Miro por la ventana con la cabeza borboteando y las neuronas apresurándose a empaquetar alfabéticamente todo el género de la temporada, para no empezar la nueva con asuntos pendientes; en mi cuarto suena la música, una canción que dice: "quizás la vida espera sobre la montaña". Me siento a escribir y trato de ordenar sobre folios o píxeles las adquisiciones espirituales y afectivas del año renqueante, como cada vez que un enero o falso renacer se deja ver en lontananza, pero en esta ocasión me desborda la cantidad de tareas, materias de mi ser, y ni sobre el papel soy capaz de recapitular o expresar cada una de ellas bajo una forma que conserve y manifieste todo su poder. La canción añade: "mientras yo espero...", y entonces comprendo mejor su significado, y sé también que no me atañe, porque no llego hoy ni mañana a cumbre alguna, sólo conquisto escalones que sí pudieran llevar a esa hipotética cima -que bien podría ser un abismo-, y entiendo que tampoco espero, no; sigo caminando sin aguardar a que esa vida venga a mí, porque al pie de la montaña sólo llegan las cosas en forma de alud y sepultan a quien no emprende nada.

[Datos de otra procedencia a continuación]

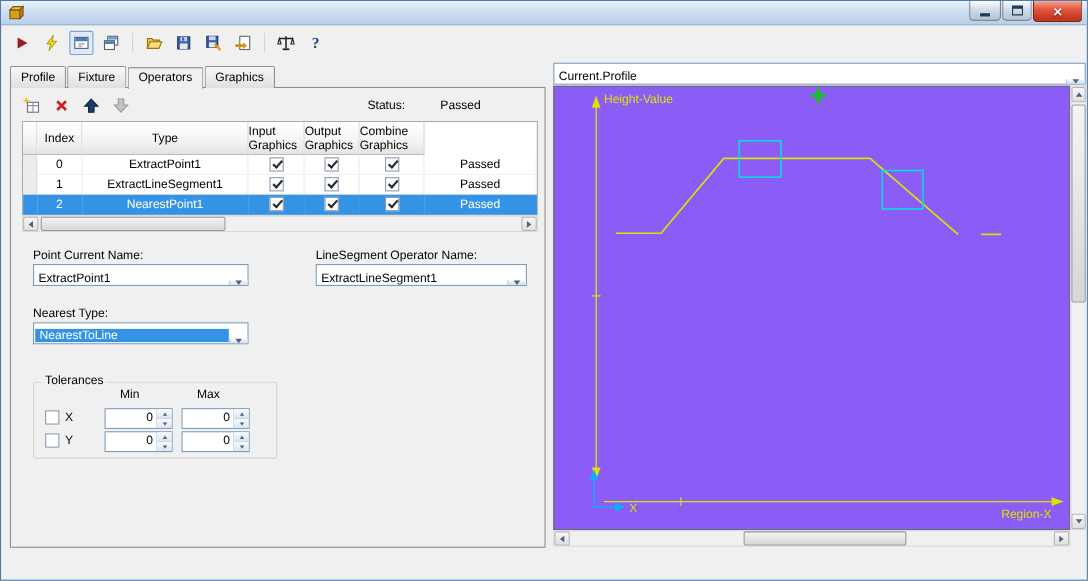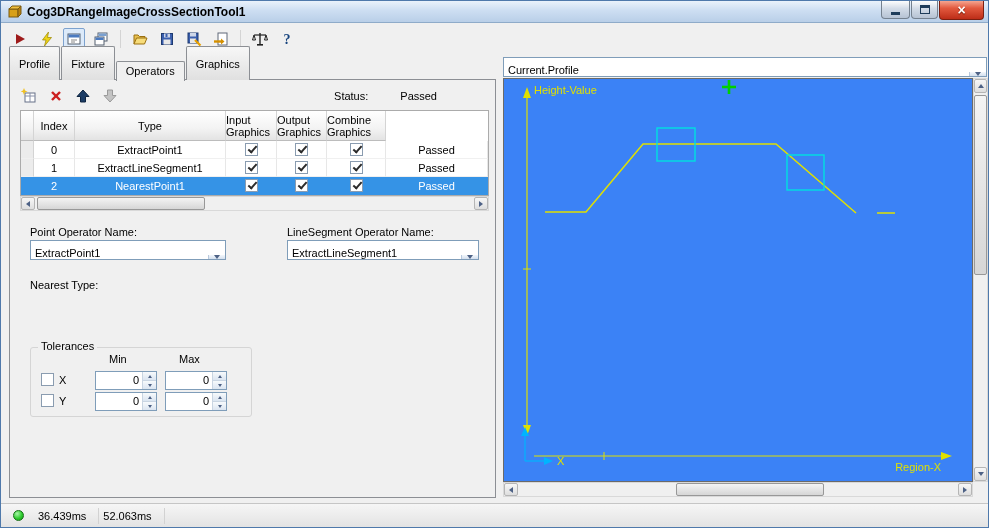--- a/index.html
+++ b/index.html
@@ -106,7 +106,6 @@
       <polygon points="3,5 6,2 15,2 12,5" fill="#f0c040" stroke="#7a5a10"></polygon>
       <polygon points="12,5 15,2 15,10 12,13" fill="#b88010" stroke="#7a5a10"></polygon>
     </svg>
-    <span class="title-text">Cog3DRangeImageCrossSectionTool1</span>
   </div>
   <div class="win-controls">
     <div class="win-btn minimize">

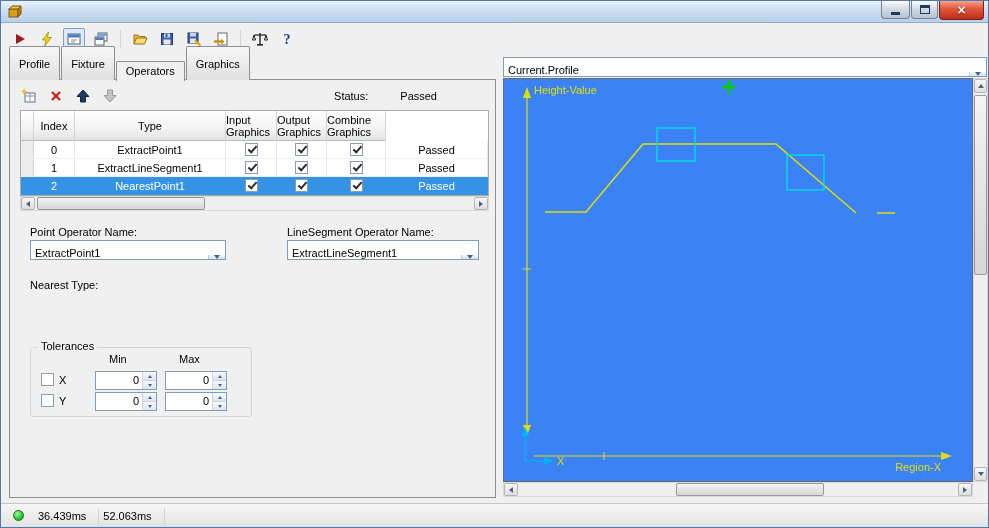--- a/index.html
+++ b/index.html
@@ -31,7 +31,7 @@
   .tb-sep{width:1px;height:18px;background:#d4d4d4;margin:0 3px;}
   
   .tabs{position:absolute;left:8px;top:59px;height:20px;display:flex;align-items:flex-end;z-index:3;}
-  .tab{height:34px;padding:0 9px;border:1px solid #8c8f94;border-bottom:none;border-radius:2px 2px 0 0;
+  .tab{height:20px;padding:0 9px;border:1px solid #8c8f94;border-bottom:none;border-radius:2px 2px 0 0;
        background:linear-gradient(#f7f7f7,#e0e0e0);display:flex;align-items:center;margin-right:1px;}
   .tab.active{height:20px;background:#f0f0f0;position:relative;margin-bottom:-1px;padding-bottom:1px;}
   .tab-page{position:absolute;left:8px;top:78px;width:487px;height:419px;border:1px solid #8c8f94;background:#f0f0f0;}

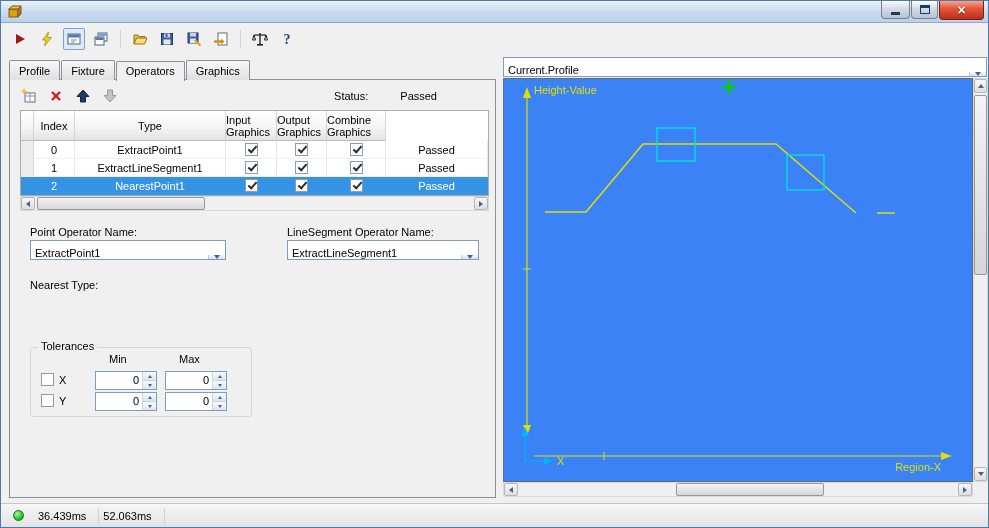--- a/index.html
+++ b/index.html
@@ -389,7 +389,7 @@
       </span>
   </div>
 
-  <div class="chart-wrap" style="background: #3b82f6;">
+  <div class="chart-wrap" style="background: #8b5cf6; padding-left: 15px;">
     <svg width="468" height="402" viewBox="0 0 468 402">
       <text class="chart-text" x="30" y="15" fill="#e0e000">Height-Value</text>
       <g>

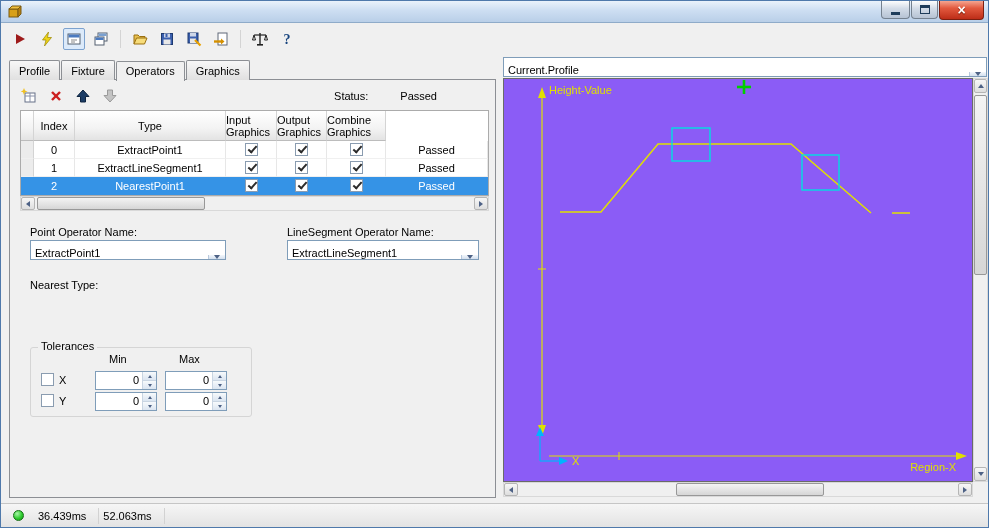--- a/index.html
+++ b/index.html
@@ -307,7 +307,7 @@
         </div>
     </div>
 
-    <span class="lbl" style="left:20px;top:146px;">Point Operator Name:</span>
+    <span class="lbl" style="left:20px;top:146px;">Point Current Name:</span>
     <div class="combo" style="left:20px;top:160px;width:196px;">
       <span class="combo-text">ExtractPoint1</span>
       <span class="combo-btn">

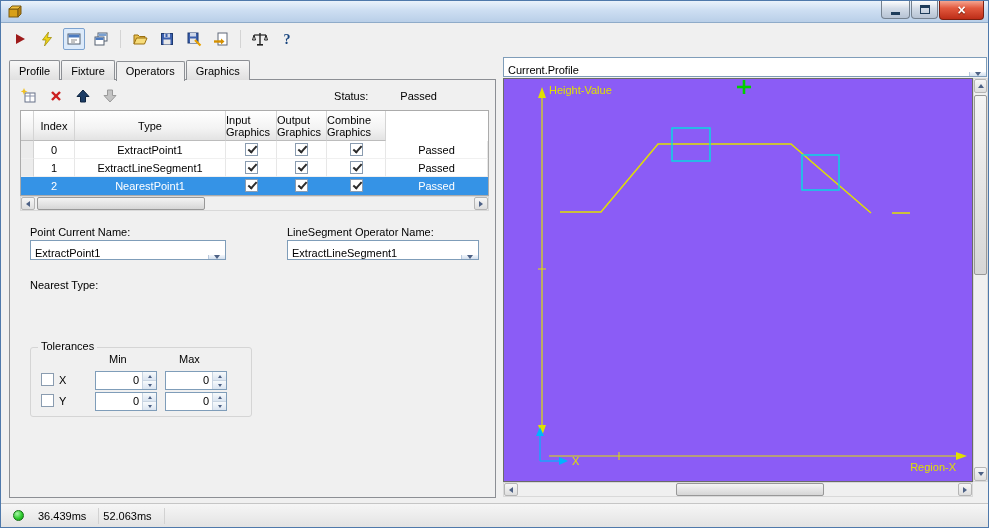--- a/index.html
+++ b/index.html
@@ -324,6 +324,12 @@
     </div>
 
     <span class="lbl" style="left:20px;top:199px;">Nearest Type:</span>
+    <div class="combo" style="left:20px;top:213px;width:196px;">
+      <span class="combo-text hilite">NearestToLine</span>
+      <span class="combo-btn">
+          <span class="tri down"></span>
+        </span>
+    </div>
 
     <div class="groupbox" style="left:20px;top:267px;width:222px;height:70px;">
       <span class="legend">Tolerances</span>

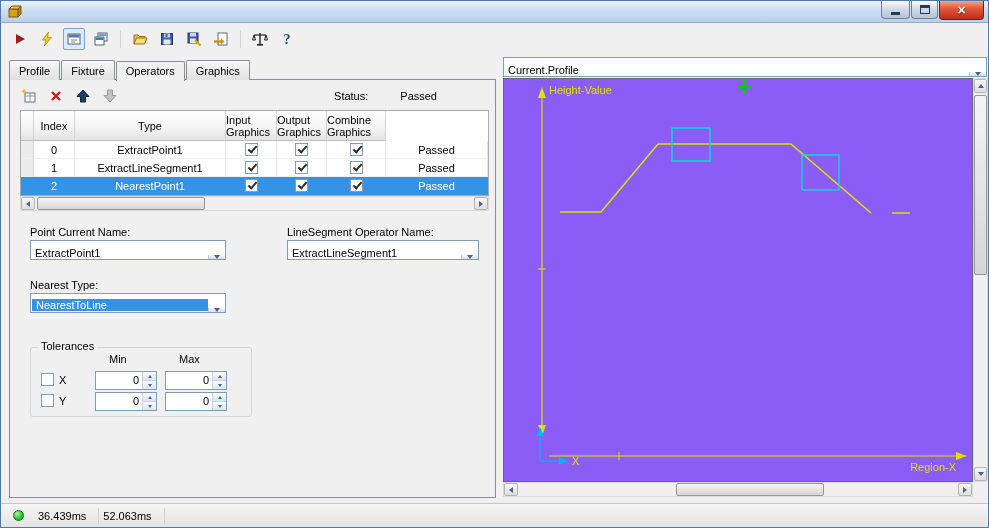--- a/index.html
+++ b/index.html
@@ -450,11 +450,6 @@
       </div>
   </div>
 
-  <div class="statusbar">
-    <div class="led"></div>
-    <div class="sb-cell">36.439ms</div>
-    <div class="sb-cell">52.063ms</div>
-  </div>
 
 </div>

¿Y cómo voy a obligar a la boca a recrear con sonidos todo aquello que el año me ha aportado si ni diez dedos lo han conseguido? Las vías de transmisión humanas siempre corrompen o sesgan los mensajes, qué le vamos a hacer. No sabría sacar íntegramente las sensaciones producidas por haber visitado nuevos mundos, paraísos, por haber hecho de ellos mi casa y sitio, por haber alcanzado una de las metas más costosas y emprendido un vuelo sin hilos, por haber encontrado un tesoro a los ojos de todos cuando había abandonado la búsqueda y ver cada día que sus riquezas no parecen tener fin. Y los recuerdos de todo ello, recientes e intensos, corretean libremente sin que quiera pedirles calma. Este peldaño contempla a los demás desde las alturas, sus baldosas se ligan con la certeza de la progresión y el ascenso; los próximos estarán cada vez más altos, y la cumbre será eso, una cumbre, pero sólo habrá una, al final, y el viaje a ella ya ha empezado, porque ahora conozco los rudimentos del vuelo y no miro hacia abajo, porque no voy solo, y las maletas casi vacías hacen que sea un viaje y no una huída.
Todo lleva el fantasma de lo irrepetible; es mejor surcar nuevos cielos que repetir eternamente. A todos, de corazón, un nuevo año lleno de paz y futuros e indelebles recuerdos.